六 広がる三木成夫の世界
 
 
 (1) 追悼の行事
 
 三木成夫の名は、その生前よりも、その死後において、広く知られるようになっている。それは、三木の突然の死を惜しんで、多くの人が三木について語り、さまざまな行事が企画され、遺稿集が出版されたからである。
 通夜は8月15日、告別式は16日に、東大赤門前の喜福寺でおこなわれ、三木を偲ぶ数百名の人びとが参列した。9月27日には、四十九日法要が喜福寺でおこなわれ、その後に三木成夫を偲ぶ会が学士会分館で行われた。
 翌年の7月6日には『三木成夫先生業績目録』(東京医科歯科大学医学部解剖学教室・東京藝術大学美術解剖学教室編)が発行されている。
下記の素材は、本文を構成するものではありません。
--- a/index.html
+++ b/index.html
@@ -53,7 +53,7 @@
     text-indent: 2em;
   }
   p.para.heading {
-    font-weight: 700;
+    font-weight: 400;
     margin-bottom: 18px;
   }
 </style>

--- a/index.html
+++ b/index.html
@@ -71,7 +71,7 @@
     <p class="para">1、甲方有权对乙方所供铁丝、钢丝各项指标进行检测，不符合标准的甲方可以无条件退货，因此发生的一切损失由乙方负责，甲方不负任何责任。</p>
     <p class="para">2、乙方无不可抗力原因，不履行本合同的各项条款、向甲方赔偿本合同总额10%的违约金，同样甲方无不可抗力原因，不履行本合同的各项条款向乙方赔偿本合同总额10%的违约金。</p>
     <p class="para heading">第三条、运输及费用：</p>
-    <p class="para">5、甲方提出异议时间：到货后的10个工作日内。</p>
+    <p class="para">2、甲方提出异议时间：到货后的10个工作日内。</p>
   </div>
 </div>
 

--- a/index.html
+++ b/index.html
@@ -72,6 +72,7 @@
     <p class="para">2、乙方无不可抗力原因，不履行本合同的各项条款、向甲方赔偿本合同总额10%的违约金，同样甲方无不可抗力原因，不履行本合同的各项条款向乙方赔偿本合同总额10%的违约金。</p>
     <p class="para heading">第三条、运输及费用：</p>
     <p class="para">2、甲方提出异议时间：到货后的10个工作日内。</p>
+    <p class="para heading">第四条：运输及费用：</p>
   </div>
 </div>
 1989年7月28日には、平光試i・養老孟司・和氣健二郎の三氏が世話人となって、医学・生物学関係者を中心に百名以上の人が参加して「三木成夫追悼シンポジウム―発生と進化―」が東京大学総合資料館ホールで開催された。
 8月5日には、三回忌が喜福寺でおこなわれ、その後で偲ぶ会も行われた。8月13日には、『三木成夫追悼文集』(追悼文集編集委員会編)が発行され、医学・生物学・芸術関係者、友人、親族など、102名もの人びとが三木の思い出をよせている。
 この年、10月17〜28日には、東京藝術大学会館展示室で美術部の卒業生が作品をだしあって三木成夫追悼展を開催した。また、三木の誕生日である12月24日には、音楽学部の卒業生が出演して三木成夫追悼音楽会が、彼が若き日にあこがれた旧東京音楽学校奏楽堂で開催された。これらのことは、三木がいかに藝大の学生たちにしたわれていたかを物語っている。
 
 
 (2) 『生命形態学の自然誌 全三巻』
 
 1989年11月3日には、待ちに待った三木の遺稿集『生命形態の自然誌・第一巻・解剖学論集』(うぶすな書院)が出版された。
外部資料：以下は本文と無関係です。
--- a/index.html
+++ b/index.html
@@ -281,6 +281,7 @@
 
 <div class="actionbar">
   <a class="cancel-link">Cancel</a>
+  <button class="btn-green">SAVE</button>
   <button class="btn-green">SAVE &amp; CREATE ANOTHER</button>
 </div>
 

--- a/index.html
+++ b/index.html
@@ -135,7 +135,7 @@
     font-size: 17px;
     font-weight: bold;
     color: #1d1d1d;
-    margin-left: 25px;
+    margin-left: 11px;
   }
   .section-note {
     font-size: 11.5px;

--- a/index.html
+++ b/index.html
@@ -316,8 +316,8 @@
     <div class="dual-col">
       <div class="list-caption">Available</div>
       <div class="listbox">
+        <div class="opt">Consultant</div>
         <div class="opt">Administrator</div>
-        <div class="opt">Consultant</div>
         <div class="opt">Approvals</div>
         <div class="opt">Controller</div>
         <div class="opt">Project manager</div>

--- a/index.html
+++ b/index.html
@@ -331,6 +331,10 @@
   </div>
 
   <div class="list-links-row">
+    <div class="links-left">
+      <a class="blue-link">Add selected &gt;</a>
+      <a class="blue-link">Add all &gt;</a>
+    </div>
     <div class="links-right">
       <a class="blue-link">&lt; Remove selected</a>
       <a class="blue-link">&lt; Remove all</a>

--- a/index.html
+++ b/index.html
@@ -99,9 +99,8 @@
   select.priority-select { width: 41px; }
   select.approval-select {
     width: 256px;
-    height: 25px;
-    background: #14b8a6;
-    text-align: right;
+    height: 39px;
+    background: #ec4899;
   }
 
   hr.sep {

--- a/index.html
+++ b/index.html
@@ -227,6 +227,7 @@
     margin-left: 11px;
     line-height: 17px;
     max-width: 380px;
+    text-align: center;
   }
 本書は、三木のすべての著作と未発表の原稿・シェーマ、藝大での講義録を集大成しようというものである。『第一巻』は、解剖学関係の文を集めたもので、「生命の形態学」、15篇の論文、解剖学総論草稿がおさめられている。また、巻末に三木の残した標本・観察記録図などがカラー写真で付けられている。「綜合看護」誌に掲載された時の「生命の形態学」の写真は不鮮明なものが多かったが、ここでは見違えるように美しく印刷されており、もし三木が生きていてこれを見たらどんなに喜ぶことか……。
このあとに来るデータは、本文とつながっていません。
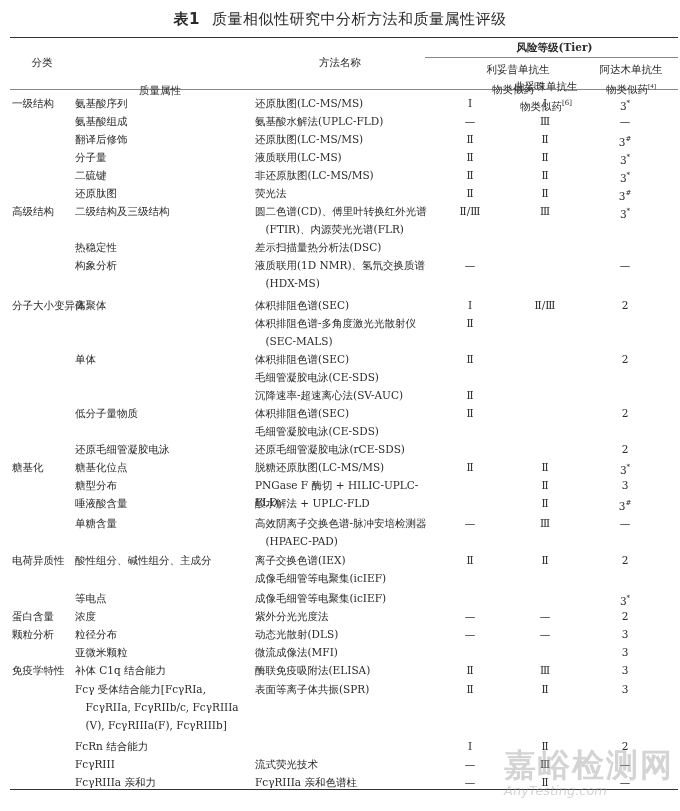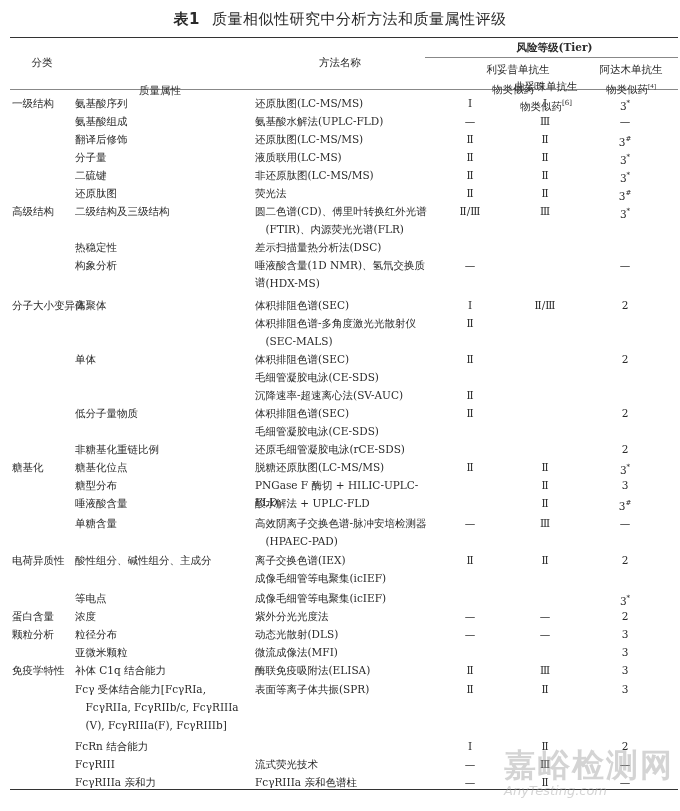--- a/index.html
+++ b/index.html
@@ -129,7 +129,7 @@
     <div class="row" style="top: 257px;">
       <span class="c cat"></span>
       <span class="c attr">构象分析</span>
-      <span class="c meth">唾液酸含量(1D NMR)、氢氘交换质谱</span>
+      <span class="c meth">液质联用(1D NMR)、氢氘交换质谱</span>
       <span class="c t1">—</span>
       <span class="c t2"></span>
       <span class="c t3">—</span>

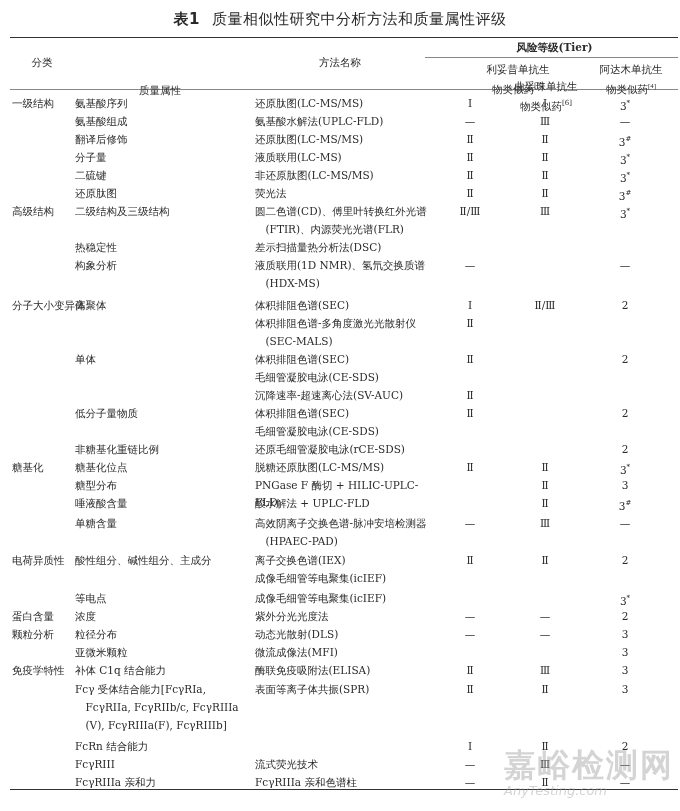--- a/index.html
+++ b/index.html
@@ -208,7 +208,7 @@
     </div>
     <div class="row" style="top: 441px;">
       <span class="c cat"></span>
-      <span class="c attr">非糖基化重链比例</span>
+      <span class="c attr">还原毛细管凝胶电泳</span>
       <span class="c meth">还原毛细管凝胶电泳(rCE-SDS)</span>
       <span class="c t1"></span>
       <span class="c t2"></span>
 この本の出版によって、三木の業績は解剖学界にも広く知れわたるようになる。なによりも、「綜合看護」というあまり知られてない雑誌に掲載された「生命の形態学」が、よそおいも新たに判を大きくしてまとめられて再版され、広く知られるようになったことが嬉しい。
 なお、今後引き続いて、『第二巻 保健論、母性・保育論集』、『第三巻 形態論、生命論集』も出版される予定である。
 
 
 (3) 三木成夫記念シンポジウム
 
 1990年7月から9月には、池袋の西武百貨店コミュニティ・カレッジにおいて、三木の思想と学問を語る目的で、講座『生命記憶の形態学』が開催され、養老孟司・高橋義人の両氏と私の三名が話をした。11月25日には、墓碑開眼供養と納骨式が浅草の円通寺で行われている。
 1991年7月26日には、第二回三木成夫記念シンポジウムが開催され、1993年7月16日には、第三回シンポが行われた。参加者は回を追って増加し、内容も医学・生物学を中心に哲学・芸術など、三木の学問・思想の広さを反映して、多岐にわたるようになってきている(内容については本誌第15号の103三頁参照)。今後も、隔年で記念シンポジウムが続けられる予定である。
 
 
 (4) 『海・呼吸・古代形象―生命記憶と回想』
 
 1992年8月31日には『海・呼吸・古代形象』(うぶすな書院)が発行された。これは、三木の遺稿のうち、おもに生命論・保健論・保育論関係の文を集めたものである。
 一般向けに書かれたものが多く『生命形態の自然誌』にくらべて、文がやさしく読みやすい。母性の進化、呼吸の歴史、からだの不調、生命記憶と回想、胎児の世界、内臓の感受性、南と北の生物学、古代形象、西・小川・浦という三人の恩師の思い出、動物的および植物的、などがおさめられている。三木の保健・保育論を普及するうえで貴重な本である。
 
 
 (5) 『生命形態学序説―根原形象とメタモルフォーゼ』
 
 つづいて、同年11月3日には、『生命形態学序説』(うぶすな書院)が、刊行された。これは「生命の形態学」の最初の三つの章、「解剖生理」「解剖学総論草稿」の初めの三つの節がおさめられており、巻末に三木成夫シェーマ原図が付けられている。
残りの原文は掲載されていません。